On April 13, 1861, Fort Sumter came under fire by rebel forces, triggering the Civil War. In Buffalo, a huge crowd gathered outside the Metropolitan Theatre. That day Democrats and Republicans spoke with one voice. Millard Fillmore rose and said the country faced an emergency in which no man, however low in rank, had a right to stand neutral.

“Civil War has been inaugurated, and we must meet it. Our government calls for aid, and we must give it.”

By April 18, hundreds of Buffalo’s men had come forward to sign up for two years of military duty. Fillmore was elected captain of a company of volunteers. On May 11, the entire city, with cheers and tears, turned out to bid the regiment Godspeed as they marched off to war.

The four Cleveland boys took different paths. In New York City, Grover’s brother Lewis Frederick Cleveland, who was known as Fred, heard the call to arms and fought for two honorable years, mustering out a first lieutenant.
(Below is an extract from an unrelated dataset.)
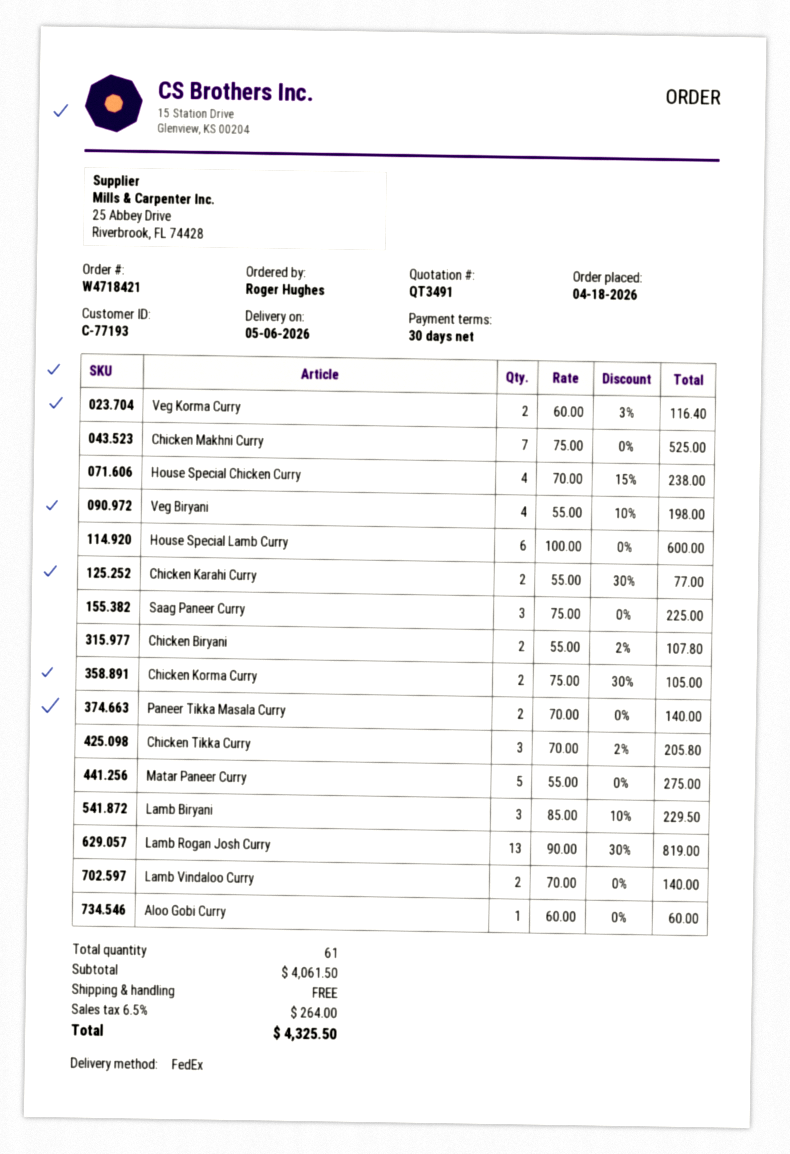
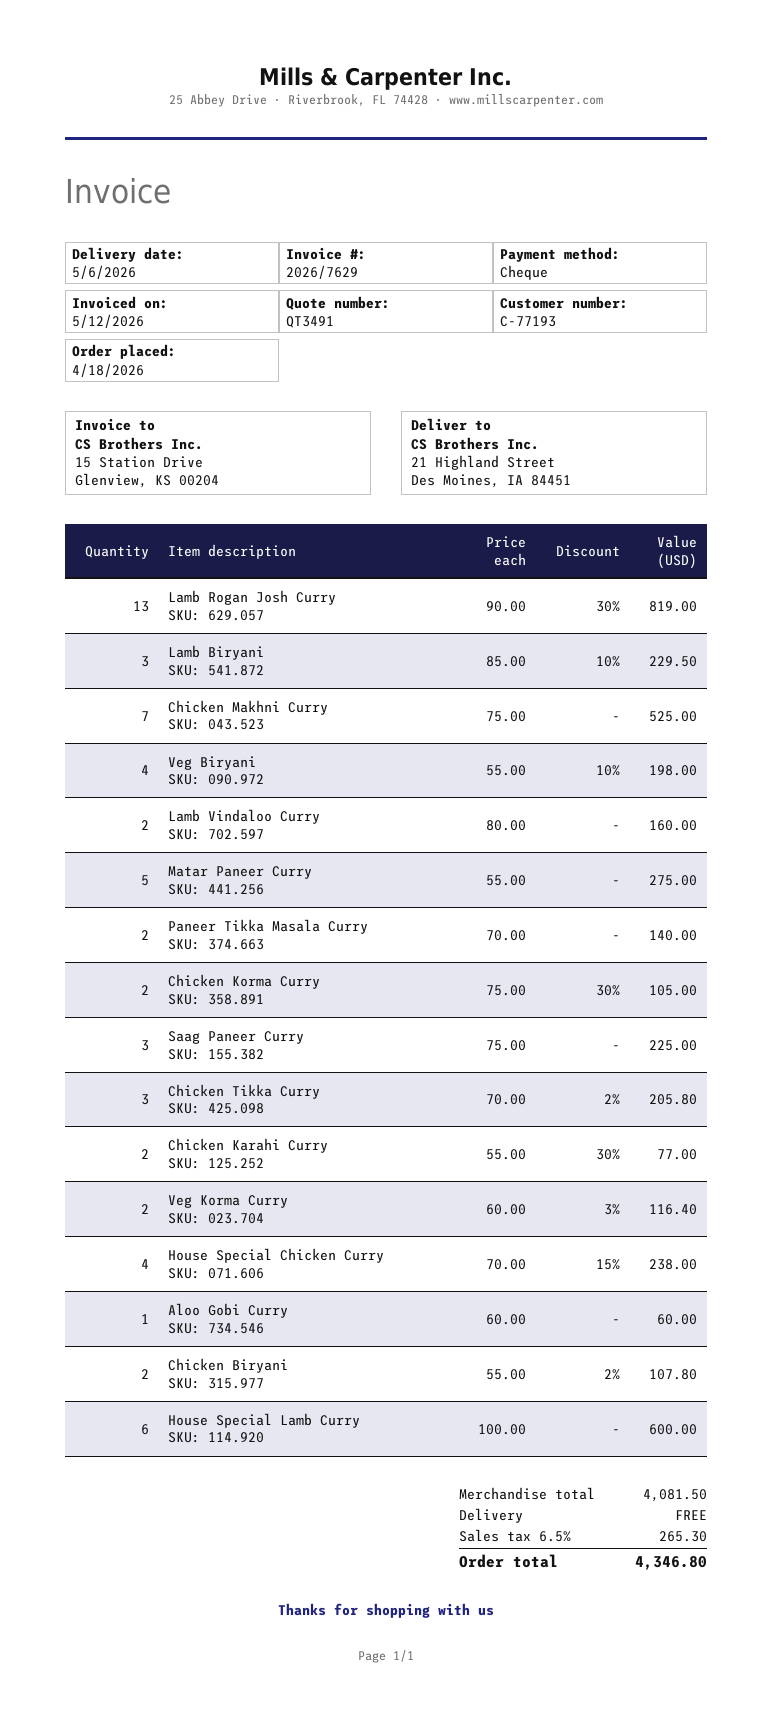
Lamb Vindaloo Curry: 2 x 70.00 = 140.00 -> 2 x 80.00 = 160.00
subtotal: 4061.50 -> 4081.50
tax: 6.5% = 264.00 -> 6.5% = 265.30
total: 4325.50 -> 4346.80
Cecil Cleveland, living in Indiana when war broke out, served with Generals Fremont and Grant in the Western Theater, and rose to the rank of second lieutenant. William Cleveland, now an ordained Presbyterian minister in Southampton, Long Island, had just gotten married and made the choice that in his situation, family came before country. To complicate matters, William’s wife was from Georgia, and he was “lukewarm” to the notion of doing battle against the South. Grover Cleveland also made up his mind to sit this one out.

Grover would later try to explain himself, saying his priority was supporting his widowed mother and sisters, who were now solely dependent on him for financial assistance. Of his two eldest sisters, Anna Cleveland Hastings was a missionary in faraway Ceylon, and Mary Cleveland Hoyt was raising a family. But Susan was eighteen and entering college, and Grover had promised to pay her tuition; Rose, the baby of the family, was fifteen and living with their mother in Holland Patent, but she was a bright student and also aspired to attend college. It was a daunting financial burden for a young man like Grover, who was just starting out. That, at least, was the story Grover later put out for public consumption. Apologists for Grover Cleveland added assertions that Mrs. Cleveland was “filled with anxiety for the fate of her two boys” who had gone to war, and that Grover remained his mother’s “greatest earthly comfort” in those troubled times. It was also said that the four Cleveland brothers drew straws from the family Bible to determine by lot who would stay home and who would go to war—but even Grover Cleveland said that was a myth.

The war dragged on, and the Union Army faced hard fighting. In Buffalo, a steady line of soldiers strode out of Fort Porter behind drum and bugle and marched down Delaware Street to the railroad depot on their way to the front lines. News of an important battle down South sent civilians surging to the offices of the Buffalo Daily Courier, the Buffalo Commercial Advertiser, and the other newspapers where casualty lists were posted. Hundreds of families in Western New York were in grief over the loss of loved ones. As casualties mounted, enthusiasm for enlisting waned, which was only natural. Both sides were suffering appalling losses. Union and Confederate killed or wounded at the Battle of Shiloh came to 23,000 in just two days of fighting. Gettysburg was even worse—50,000 men killed, wounded, or captured.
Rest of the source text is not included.